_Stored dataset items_

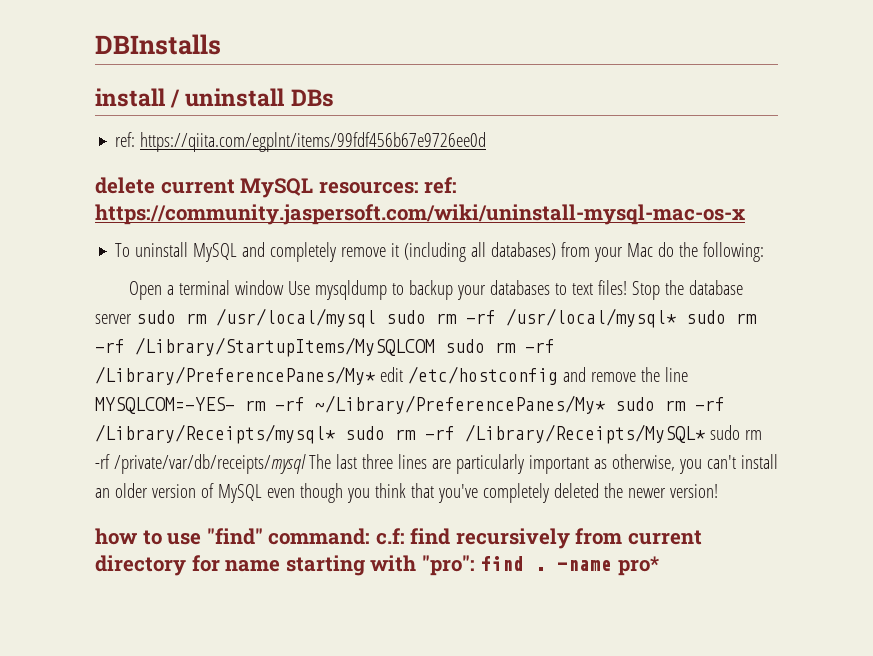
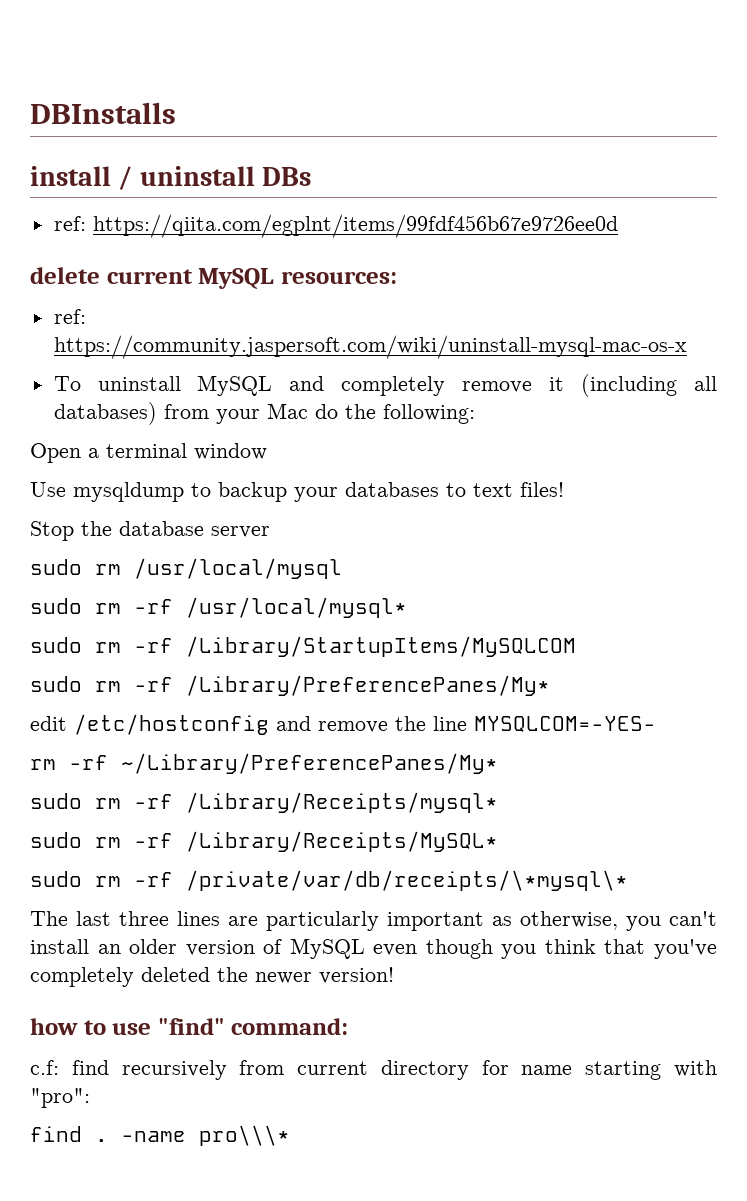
- delete current MySQL resources: ref: https://community.jaspersoft.com/wiki/uninstall-mysql-mac-os-x
+ delete current MySQL resources:
+ ref: https://community.jaspersoft.com/wiki/uninstall-mysql-mac-os-x
- Open a terminal window Use mysqldump to backup your databases to text files! Stop the database server sudo rm /usr/local/mysql sudo rm -rf /usr/local/mysql* sudo rm -rf /Library/StartupItems/MySQLCOM sudo rm -rf /Library/PreferencePanes/My* edit /etc/hostconfig and remove the line MYSQLCOM=-YES- rm -rf ~/Library/PreferencePanes/My* sudo rm -rf /Library/Receipts/mysql* sudo rm -rf /Library/Receipts/MySQL* sudo rm -rf /private/var/db/receipts/mysql The last three lines are particularly important as otherwise, you can't install an older version of MySQL even though you think that you've completely deleted the newer version!
+ Open a terminal window
+ Use mysqldump to backup your databases to text files!
+ Stop the database server
+ sudo rm /usr/local/mysql
+ sudo rm -rf /usr/local/mysql*
+ sudo rm -rf /Library/StartupItems/MySQLCOM
+ sudo rm -rf /Library/PreferencePanes/My*
+ edit /etc/hostconfig and remove the line MYSQLCOM=-YES-
+ rm -rf ~/Library/PreferencePanes/My*
+ sudo rm -rf /Library/Receipts/mysql*
+ sudo rm -rf /Library/Receipts/MySQL*
+ sudo rm -rf /private/var/db/receipts/\*mysql\*
+ The last three lines are particularly important as otherwise, you can't install an older version of MySQL even though you think that you've completely deleted the newer version!
- how to use "find" command: c.f: find recursively from current directory for name starting with "pro": find .
+ how to use "find" command:
+ c.f: find recursively from current directory for name starting with "pro":
+ find .
- -name pro*
+ -name pro\\\*

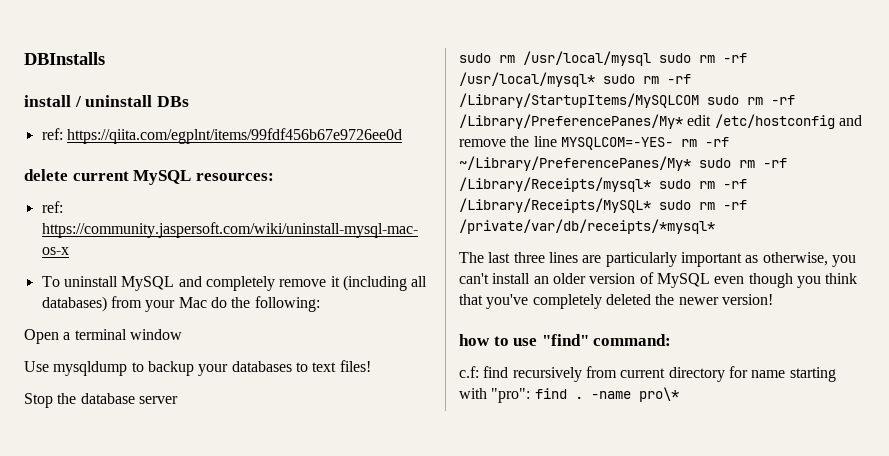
- sudo rm /usr/local/mysql
- sudo rm -rf /usr/local/mysql*
- sudo rm -rf /Library/StartupItems/MySQLCOM
- sudo rm -rf /Library/PreferencePanes/My*
- edit /etc/hostconfig and remove the line MYSQLCOM=-YES-
- rm -rf ~/Library/PreferencePanes/My*
- sudo rm -rf /Library/Receipts/mysql*
- sudo rm -rf /Library/Receipts/MySQL*
- sudo rm -rf /private/var/db/receipts/\*mysql\*
+ sudo rm /usr/local/mysql sudo rm -rf /usr/local/mysql* sudo rm -rf /Library/StartupItems/MySQLCOM sudo rm -rf /Library/PreferencePanes/My* edit /etc/hostconfig and remove the line MYSQLCOM=-YES- rm -rf ~/Library/PreferencePanes/My* sudo rm -rf /Library/Receipts/mysql* sudo rm -rf /Library/Receipts/MySQL* sudo rm -rf /private/var/db/receipts/*mysql*
- c.f: find recursively from current directory for name starting with "pro":
- find .
+ c.f: find recursively from current directory for name starting with "pro": find .
- -name pro\\\*
+ -name pro\*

_TASK INSTRUCTIONS_
Each record must be quoted in full and exactly. Do not include the pictures.

_ANSWER SECTION_
- delete current MySQL resources: ref: https://community.jaspersoft.com/wiki/uninstall-mysql-mac-os-x
+ delete current MySQL resources:
+ ref: https://community.jaspersoft.com/wiki/uninstall-mysql-mac-os-x
- Open a terminal window Use mysqldump to backup your databases to text files! Stop the database server sudo rm /usr/local/mysql sudo rm -rf /usr/local/mysql* sudo rm -rf /Library/StartupItems/MySQLCOM sudo rm -rf /Library/PreferencePanes/My* edit /etc/hostconfig and remove the line MYSQLCOM=-YES- rm -rf ~/Library/PreferencePanes/My* sudo rm -rf /Library/Receipts/mysql* sudo rm -rf /Library/Receipts/MySQL* sudo rm -rf /private/var/db/receipts/mysql The last three lines are particularly important as otherwise, you can't install an older version of MySQL even though you think that you've completely deleted the newer version!
+ Open a terminal window
+ Use mysqldump to backup your databases to text files!
+ Stop the database server
+ sudo rm /usr/local/mysql
+ sudo rm -rf /usr/local/mysql*
+ sudo rm -rf /Library/StartupItems/MySQLCOM
+ sudo rm -rf /Library/PreferencePanes/My*
+ edit /etc/hostconfig and remove the line MYSQLCOM=-YES-
+ rm -rf ~/Library/PreferencePanes/My*
+ sudo rm -rf /Library/Receipts/mysql*
+ sudo rm -rf /Library/Receipts/MySQL*
+ sudo rm -rf /private/var/db/receipts/\*mysql\*
+ The last three lines are particularly important as otherwise, you can't install an older version of MySQL even though you think that you've completely deleted the newer version!
- how to use "find" command: c.f: find recursively from current directory for name starting with "pro": find .
+ how to use "find" command:
+ c.f: find recursively from current directory for name starting with "pro":
+ find .
- -name pro*
+ -name pro\\\*

- sudo rm /usr/local/mysql
- sudo rm -rf /usr/local/mysql*
- sudo rm -rf /Library/StartupItems/MySQLCOM
- sudo rm -rf /Library/PreferencePanes/My*
- edit /etc/hostconfig and remove the line MYSQLCOM=-YES-
- rm -rf ~/Library/PreferencePanes/My*
- sudo rm -rf /Library/Receipts/mysql*
- sudo rm -rf /Library/Receipts/MySQL*
- sudo rm -rf /private/var/db/receipts/\*mysql\*
+ sudo rm /usr/local/mysql sudo rm -rf /usr/local/mysql* sudo rm -rf /Library/StartupItems/MySQLCOM sudo rm -rf /Library/PreferencePanes/My* edit /etc/hostconfig and remove the line MYSQLCOM=-YES- rm -rf ~/Library/PreferencePanes/My* sudo rm -rf /Library/Receipts/mysql* sudo rm -rf /Library/Receipts/MySQL* sudo rm -rf /private/var/db/receipts/*mysql*
- c.f: find recursively from current directory for name starting with "pro":
- find .
+ c.f: find recursively from current directory for name starting with "pro": find .
- -name pro\\\*
+ -name pro\*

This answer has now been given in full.